Tuesday, September 3, 2019

8/28: Dublin: Famine Statues & EPIC Emigration Museum

Sights walking to our first stop of the day in Dublin:



The Famine Statues, designed and crafted by Dublin sculptor Rowan Gillespie, were presented to the City of Dublin in 1997. They commemorated the Great Irish Famine that lasted from 1845-1849. During the famine, approximately one million people died and so many more emigrated, the island's population fell by approximately a quarter!
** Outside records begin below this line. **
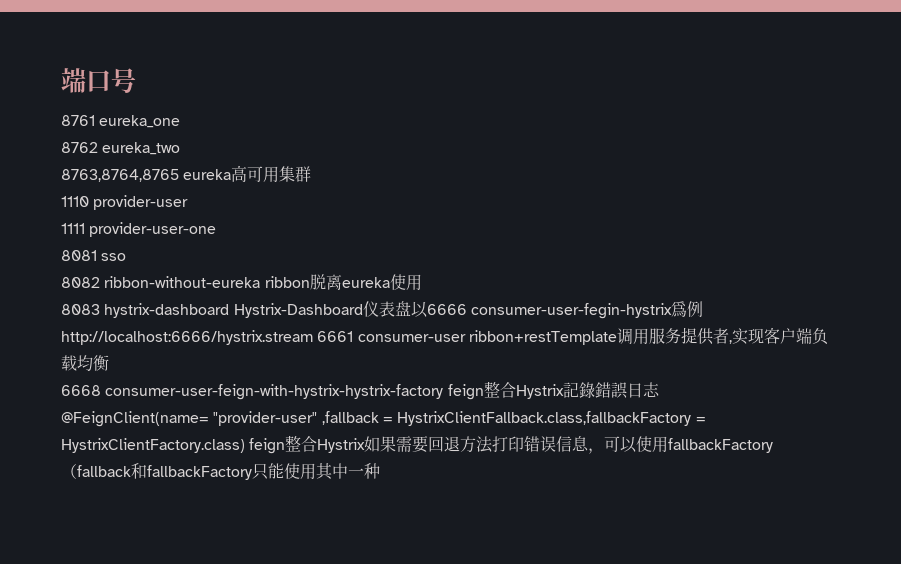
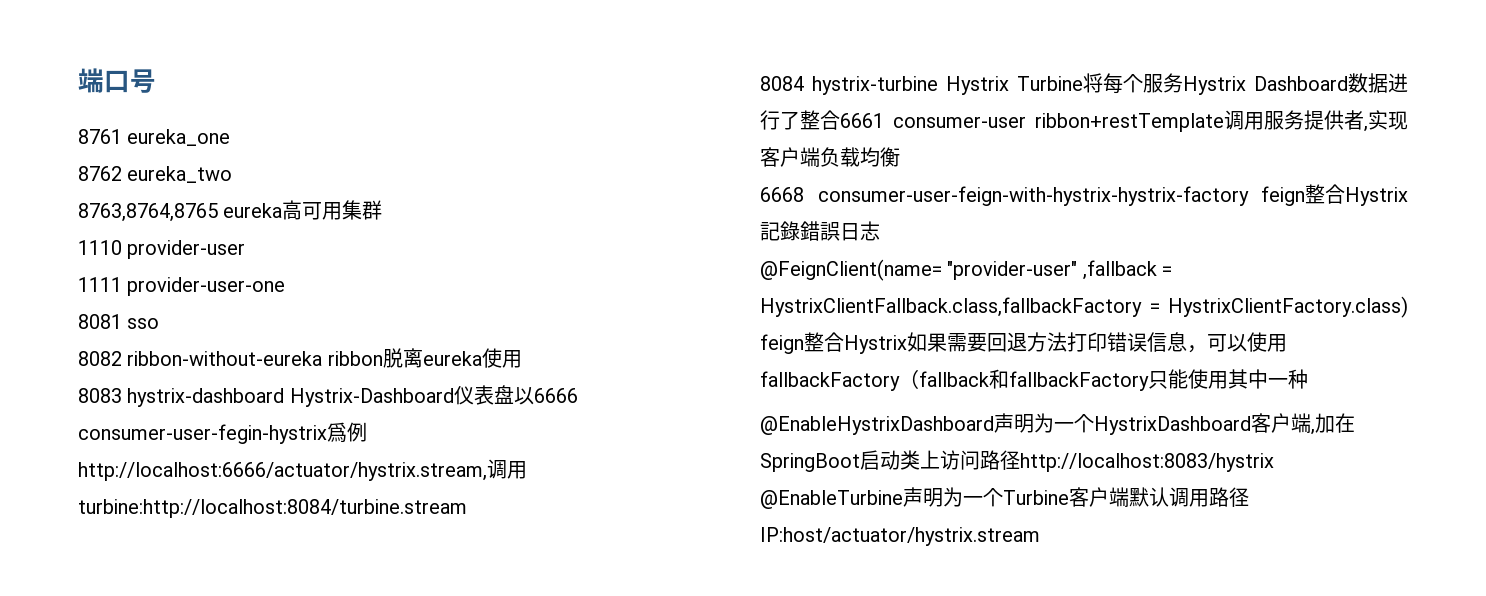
[61,330,313,345] http://localhost:6666/hystrix.stream -> [78,459,527,481] [78,499,467,518] [760,73,1408,95] [760,110,840,130] http://localhost:6666/actuator/hystrix.stream,调用turbine:http://localhost:8084/turbine.stream // 8084 hystrix-turbine Hystrix Turbine将每个服务Hystrix Dashboard数据进行了整合
(380, 471) none -> [760,413,1355,435] [760,450,1274,472] [760,487,1249,509] [760,527,1040,546] // @EnableHystrixDashboard声明为一个HystrixDashboard客户端,加在SpringBoot启动类上访问路径http://localhost:8083/hystrix @EnableTurbine声明为一个Turbine客户端默认调用路径IP:host/actuator/hystrix.stream

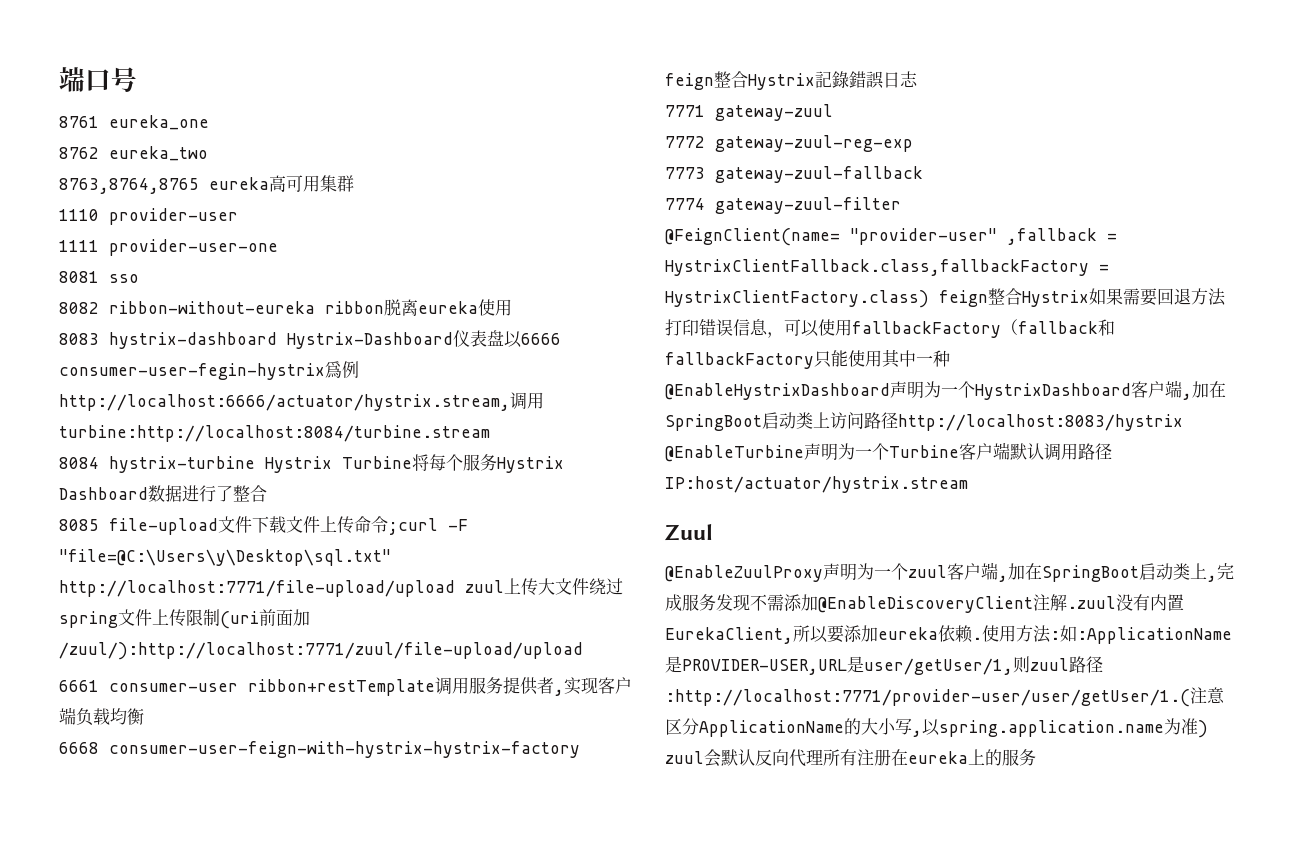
(840, 120) none -> [59,516,468,535] [59,549,391,566] [59,578,623,597] [59,609,310,629] [59,642,583,660] // 8085 file-upload文件下载文件上传命令;curl -F "file=@C:\Users\y\Desktop\sql.txt" http://localhost:7771/file-upload/upload zuul上传大文件绕过spring文件上传限制(uri前面加/zuul/):http://localhost:7771/zuul/file-upload/upload //
(880, 231) none -> [665,104,833,121] [665,135,913,152] [665,166,923,183] [665,197,901,214] // 7771 gateway-zuul // 7772 gateway-zuul-reg-exp // 7773 gateway-zuul-fallback // 7774 gateway-zuul-filter
(1040, 536) none -> [665,524,713,541] [665,562,1234,582] [665,594,1184,613] [665,625,1232,644] [665,656,1103,675] [665,687,1225,707] [665,718,1208,738] [665,749,1036,767] // Zuul // @EnableZuulProxy声明为一个zuul客户端,加在SpringBoot启动类上,完成服务发现不需添加@EnableDiscoveryClient注解.zuul没有内置EurekaClient,所以要添加eureka依赖.使用方法:如:ApplicationName是PROVIDER-USER,URL是user/getUser/1,则zuul路径:http://localhost:7771/provider-user/user/getUser/1.(注意区分ApplicationName的大小写,以spring.application.name为准) zuul会默认反向代理所有注册在eureka上的服务

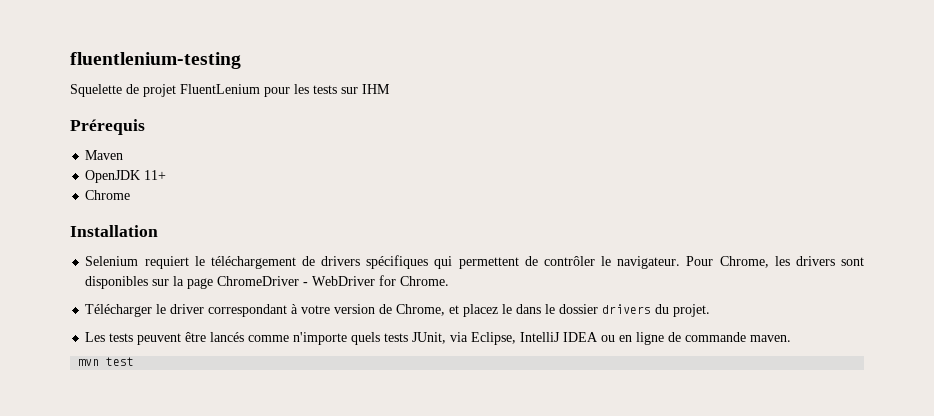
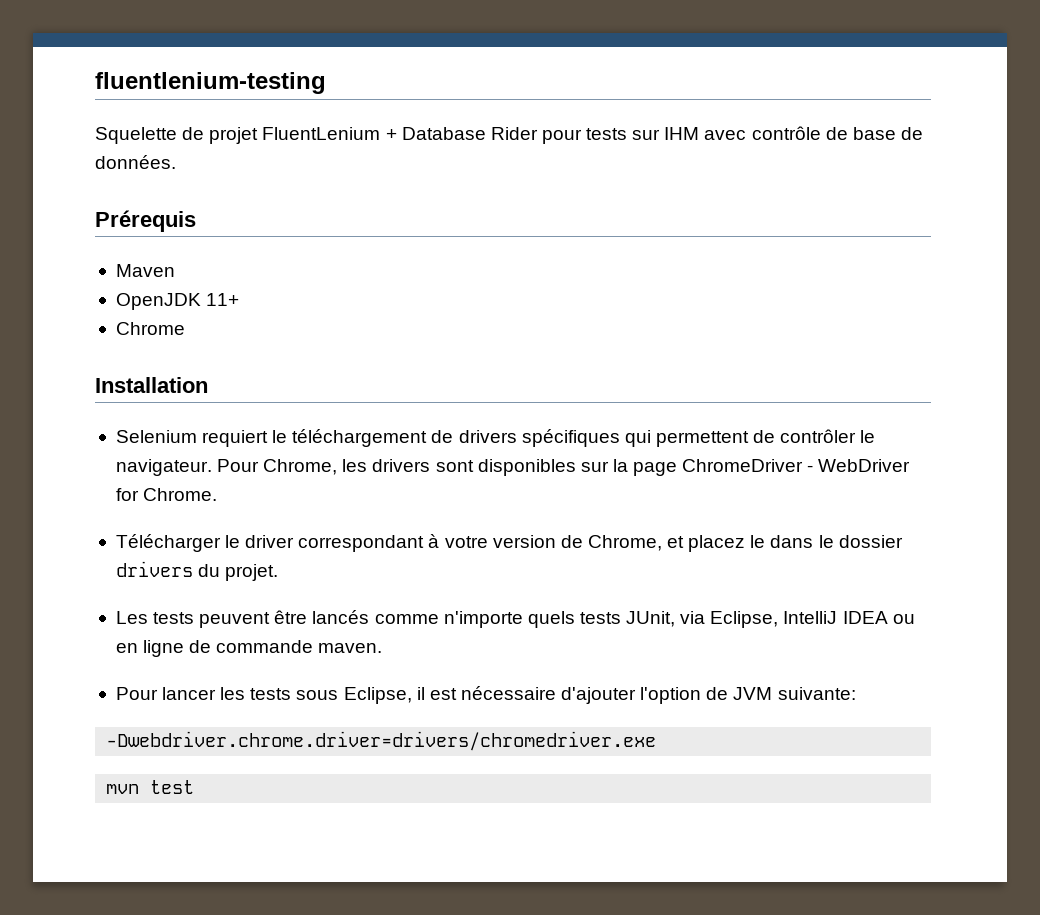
[264,84,309,97] pour les -> [385,127,582,144] + Database Rider pour
(390, 89) none -> [704,126,923,140] [95,155,176,169] avec contrôle de base de données.
(792, 338) none -> [115,686,856,704] [106,731,657,751] // Pour lancer les tests sous Eclipse, il est nécessaire d'ajouter l'option de JVM suivante: // -Dwebdriver.chrome.driver=drivers/chromedriver.exe

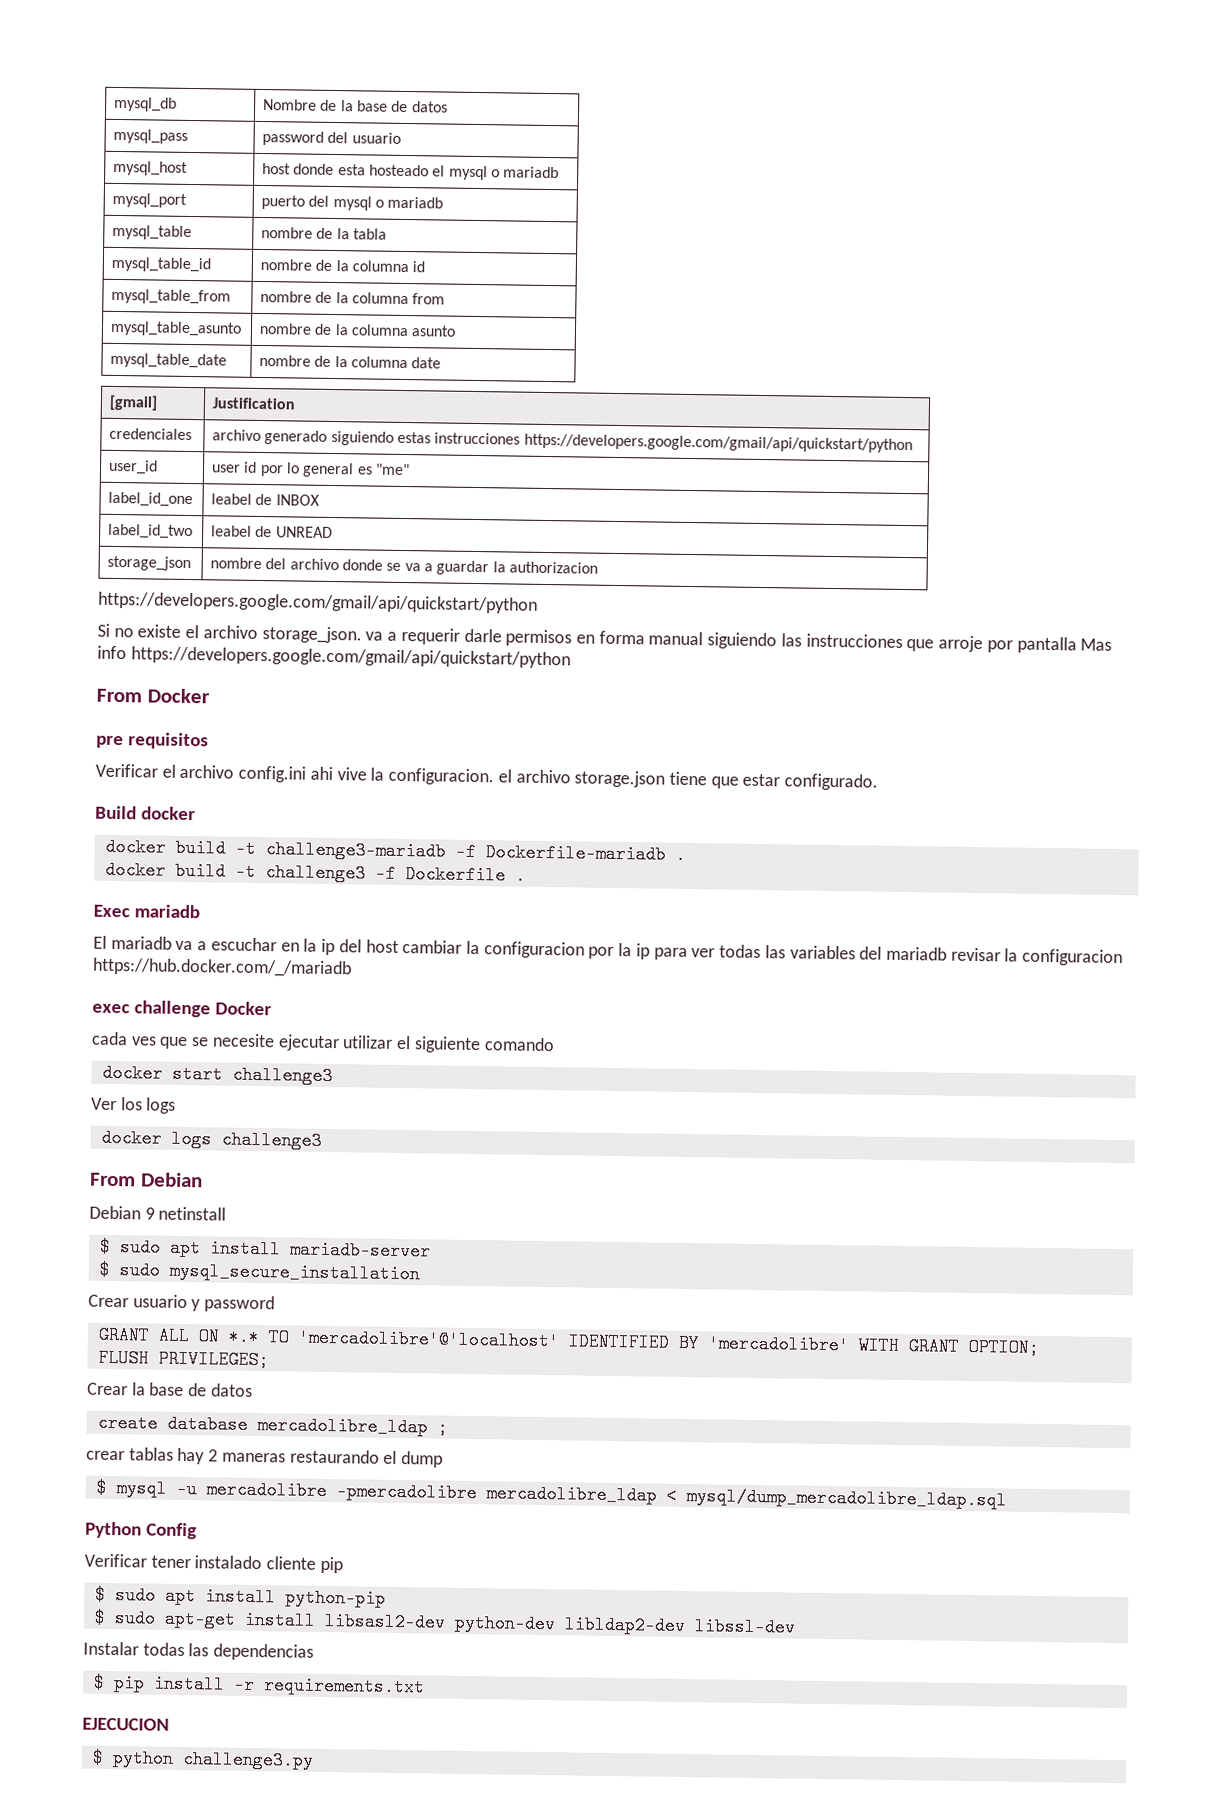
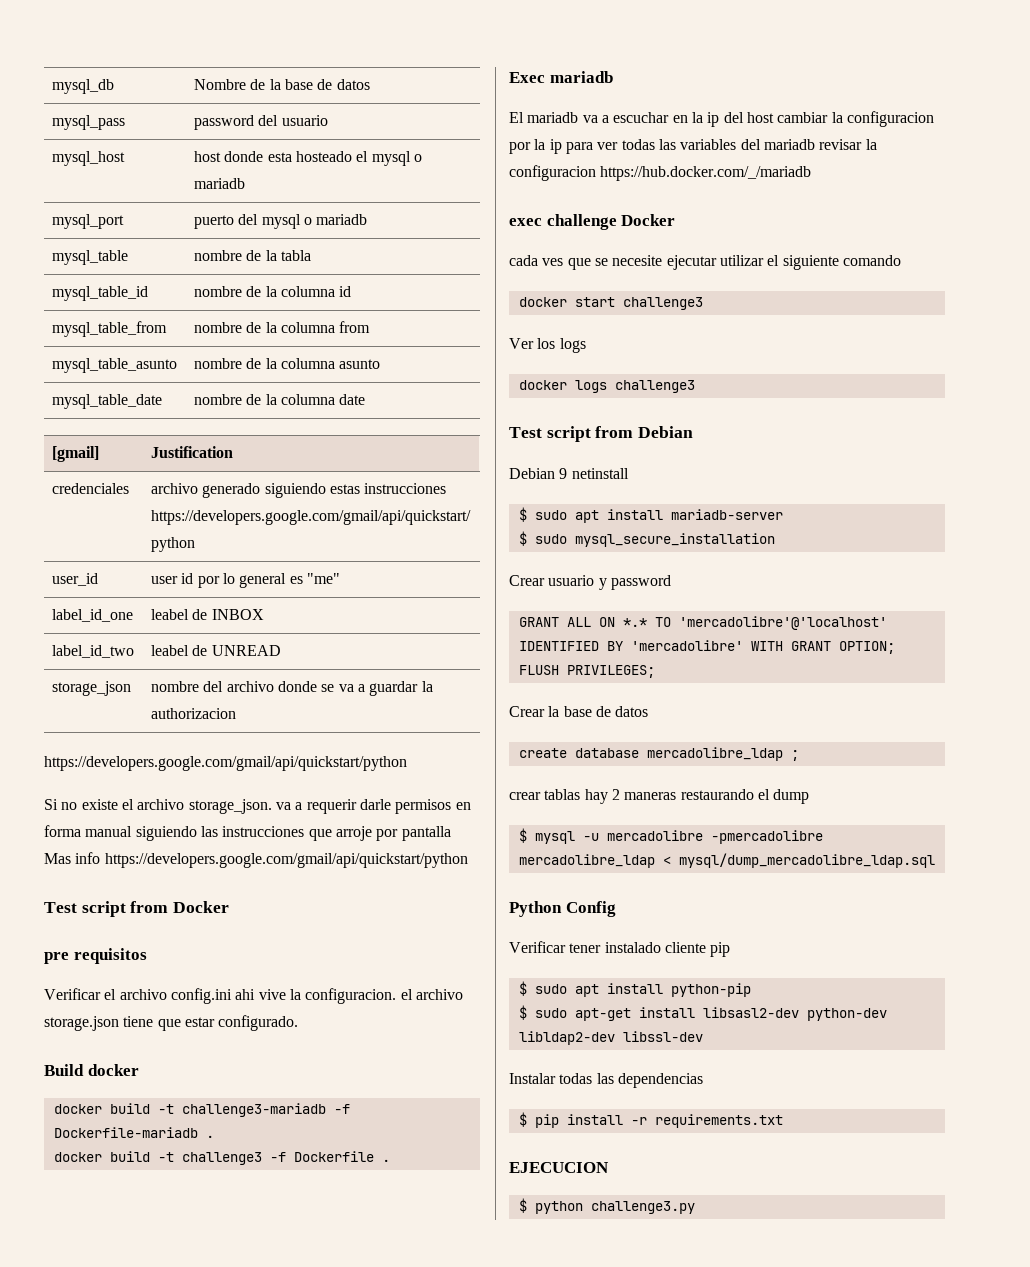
[96,688,142,703] From -> [44,901,169,917] Test script from
[90,1172,136,1187] From -> [509,426,634,442] Test script from

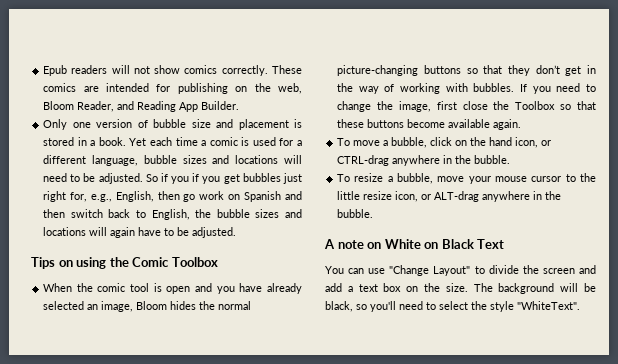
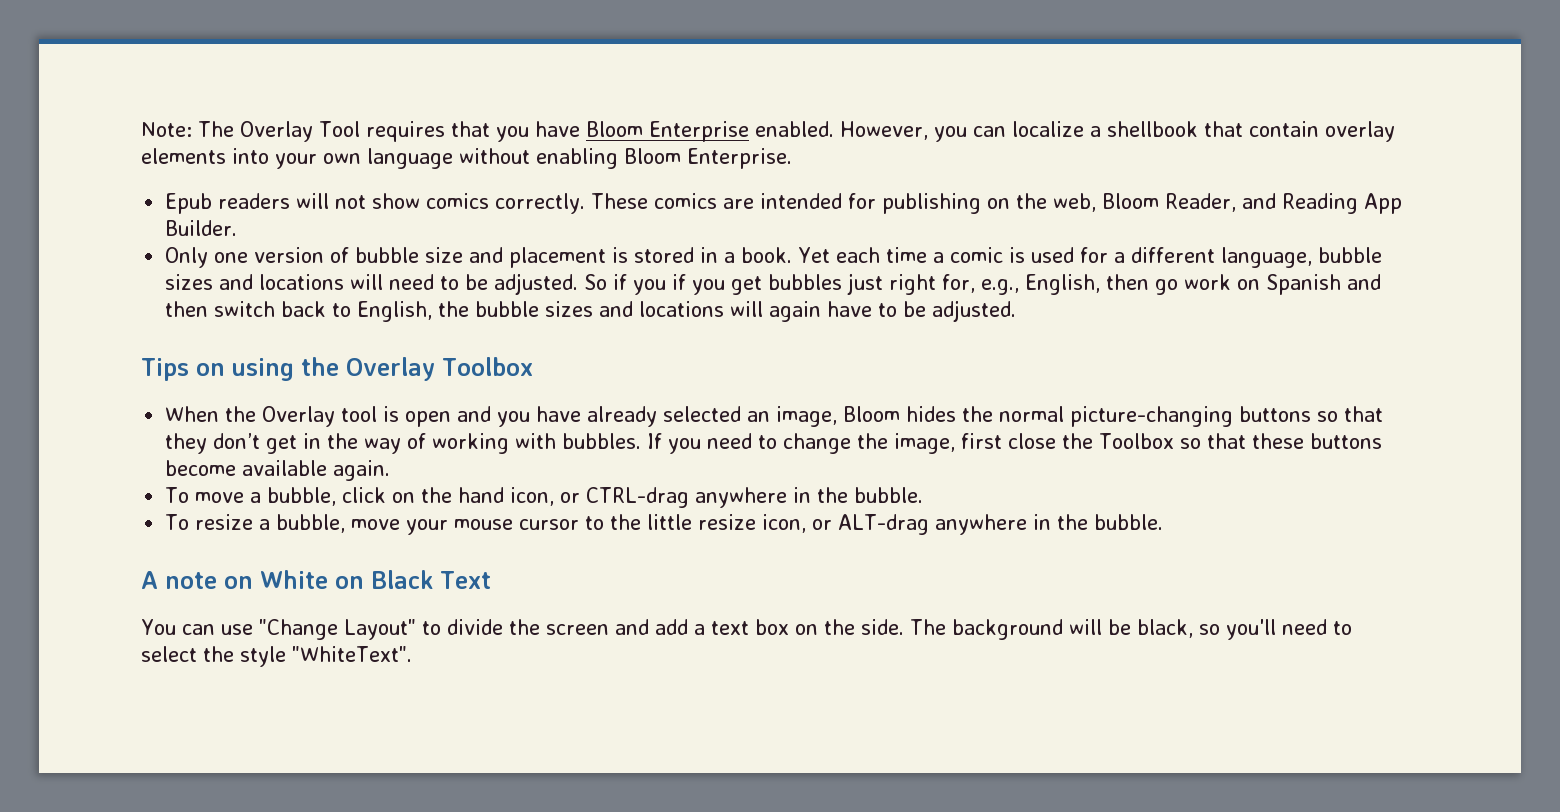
(43, 70) none -> [141,121,1395,142] [141,148,792,169] Note: The Overlay Tool requires that you have Bloom Enterprise enabled. However, you can localize a shellbook that contain overlay elements into your own language without enabling Bloom Enterprise. //
[132,257,170,267] Comic -> [346,357,435,381] Overlay
[97,283,126,292] comic -> [262,406,336,427] Overlay
[445,283,468,292] size. -> [860,619,904,635] side.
No event in history has had a more profound effect on Ireland and the worldwide Irish community than that of the Great Irish Famine.


The cause of the famine was blamed on a potato disease commonly known as potato blight. Although blight ravaged potato crops throughout Europe during the 1840s, the impact and human cost in Ireland, where one third of the population was entirely dependent on the potato for food, was made much worse by a host of political, social and economic factors which remain the subject of historical debate.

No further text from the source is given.